Если я правильно его поняла, фабрика по производству часов, которую отныне возглавляет Лукас, завершила свой новый проект. И теперь предстоит рекламная кампания в поддержку коллекции новых наручных часов. Правда, я не помню, в чем их особенность. Презентация − в марте… или апреле? А PR-агентство, с которым работает фабрика, вскоре должно начать съемки рекламного ролика. Сценарий уже написан, а роль предлагают… Маркусу. Партнер Лукаса посчитал Ферраро артистичным и привлекательным, чего нельзя отрицать. У него очень яркая внешность. Т
Так много изменений за такое короткое время!..
Маркус возвращается с двумя бумажными стаканчиками горячего душистого мокачино.*2* Один кофе передает мне.
– Никак не могу привыкнуть к местным порядкам, – тихо хохочет итальянец, оглядываясь по сторонам.
Я принимаюсь заливисто смеяться.
– Что, заказал все-таки капучино?
Он мотает головой и прыскает.
– Я забыл, что латте, латтемакиато, – парень загибает пальцы свободной ладони, – тоже возбраняется спрашивать по вечерам. Но еще кое-что! – восклицает Маркус, подогревая интерес. – Заделавшись преступником я попросил в конце фрапуччино с ментолом,*3* а потом выбежал из кафетерия.
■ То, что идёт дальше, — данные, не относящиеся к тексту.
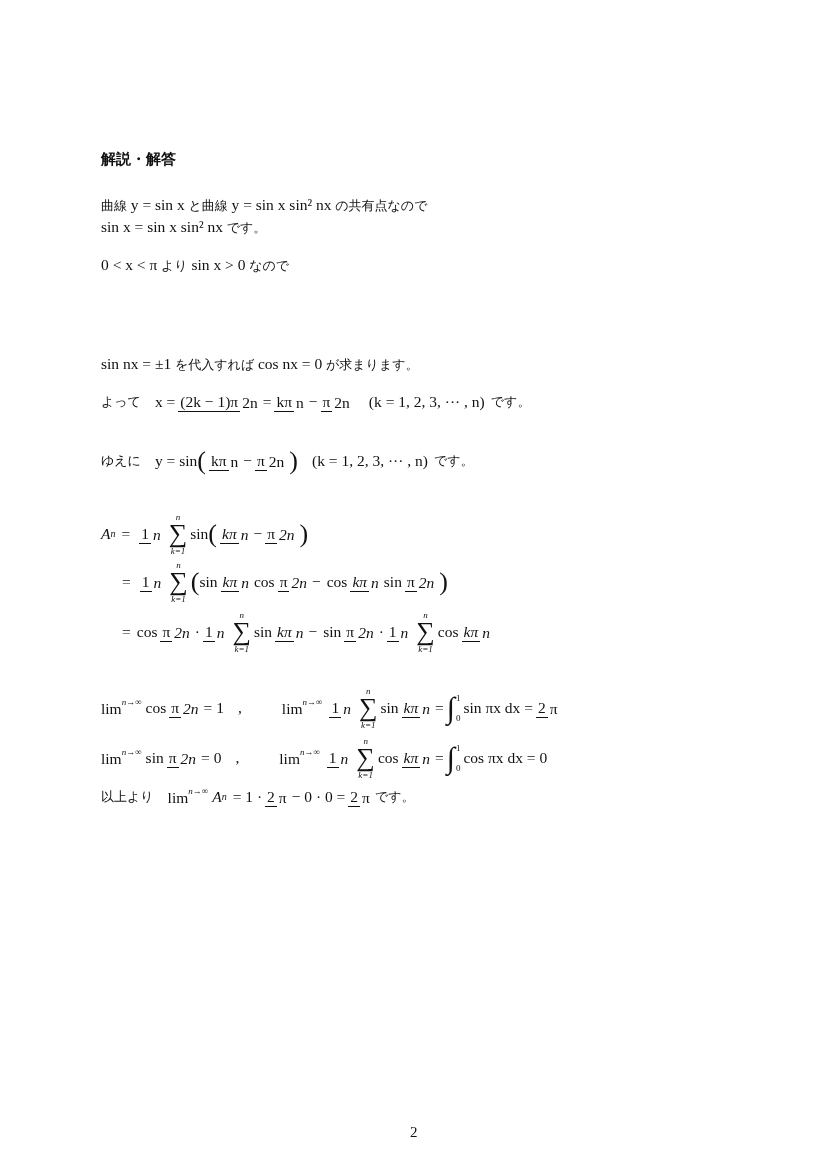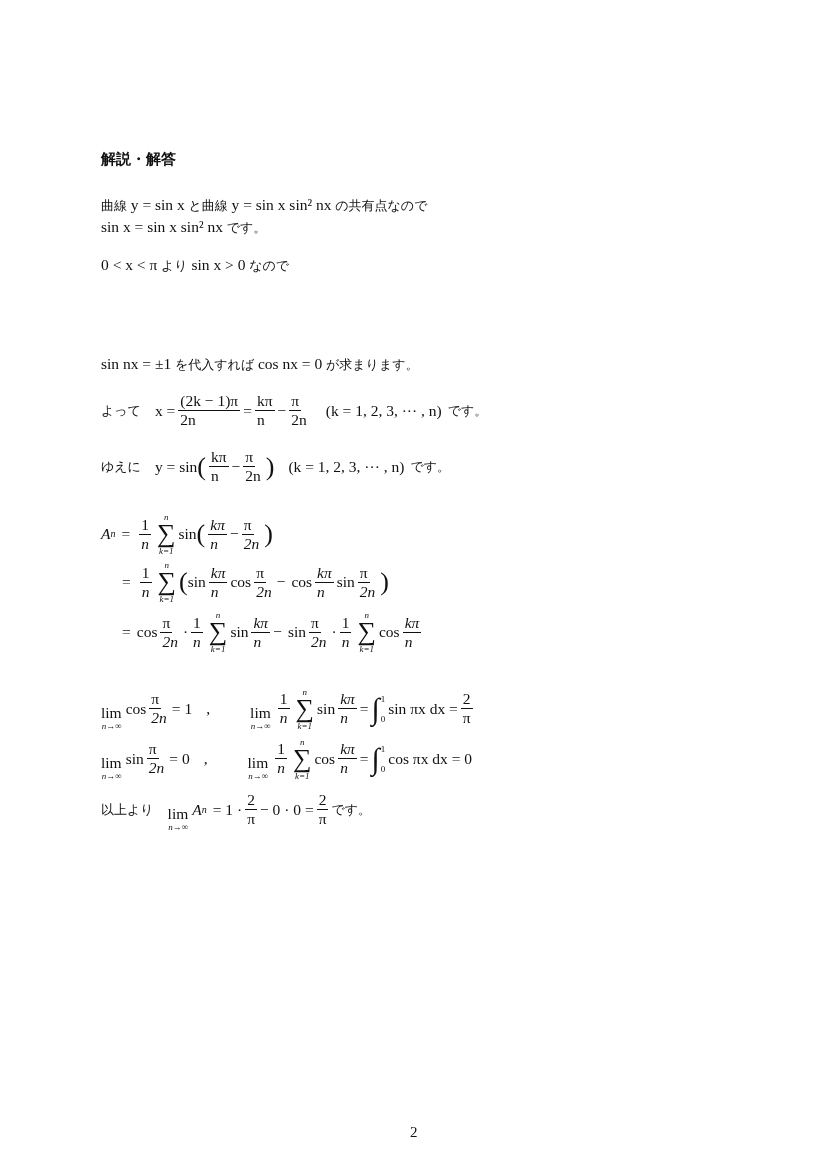--- a/index.html
+++ b/index.html
@@ -12,7 +12,7 @@
   .m { font-family: "Liberation Serif", "DejaVu Serif", serif; font-size: 15.5px; }
   i.v { font-style: italic; }
   .row { display: inline-flex; align-items: center; }
-  .frac { display: inline-flex; flex-direction: column; align-items: flex-start; vertical-align: middle; margin: 0 3px; }
+  .frac { display: inline-flex; flex-direction: row; align-items: flex-end; vertical-align: middle; margin: 0 3px; }
   .frac > span { display: block; padding: 0 2px; line-height: 18px; }
   .frac > .num { border-bottom: 1px solid #111; }
   .sum { display: inline-flex; flex-direction: column; align-items: center; vertical-align: middle; margin: 0 3px; }

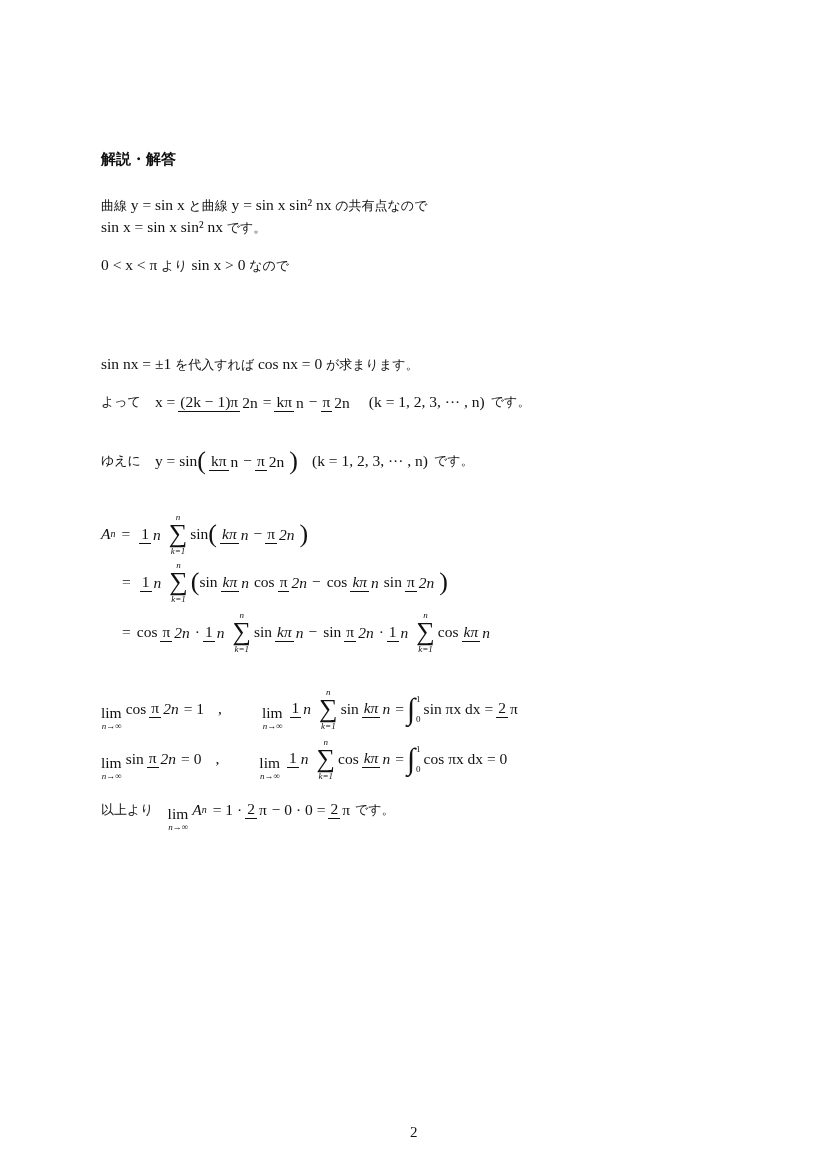--- a/index.html
+++ b/index.html
@@ -18,7 +18,7 @@
   .sum { display: inline-flex; flex-direction: column; align-items: center; vertical-align: middle; margin: 0 3px; }
   .sum .sub, .sum .sup { font-size: 9px; line-height: 10px; font-style: italic; }
   .sum .sig { font-size: 26px; line-height: 24px; }
-  .lim { display: inline-flex; flex-direction: column; align-items: flex-end; vertical-align: middle; margin-right: 4px; margin-top: 16px; }
+  .lim { display: inline-flex; flex-direction: row; align-items: flex-start; vertical-align: middle; margin-right: 4px; }
   .lim .sub { font-size: 9px; line-height: 9px; font-style: italic; }
   .lim .top { line-height: 18px; margin-top: 2px; }
   .int { display: inline-flex; align-items: center; margin: 0 3px; }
Мы оба обхохатываемся со смеху, но, смешавшись с массой мужчин и женщин на площади, не выделяемся среди других. И никто на нас не глядит изумленно, потому что в Риме люди привыкли веселиться, петь и радоваться жизни. На улице порядком холодно, лето − еще не скоро, из-за облаков, укутавших небо, не видно ни единой звезды. И здесь, в этом лучшем городе мира, его обыватели блаженствуют. В улицы, проспекты, переулки, площади Рима влюбляешься каждый раз все сильнее. Это самая большая правда.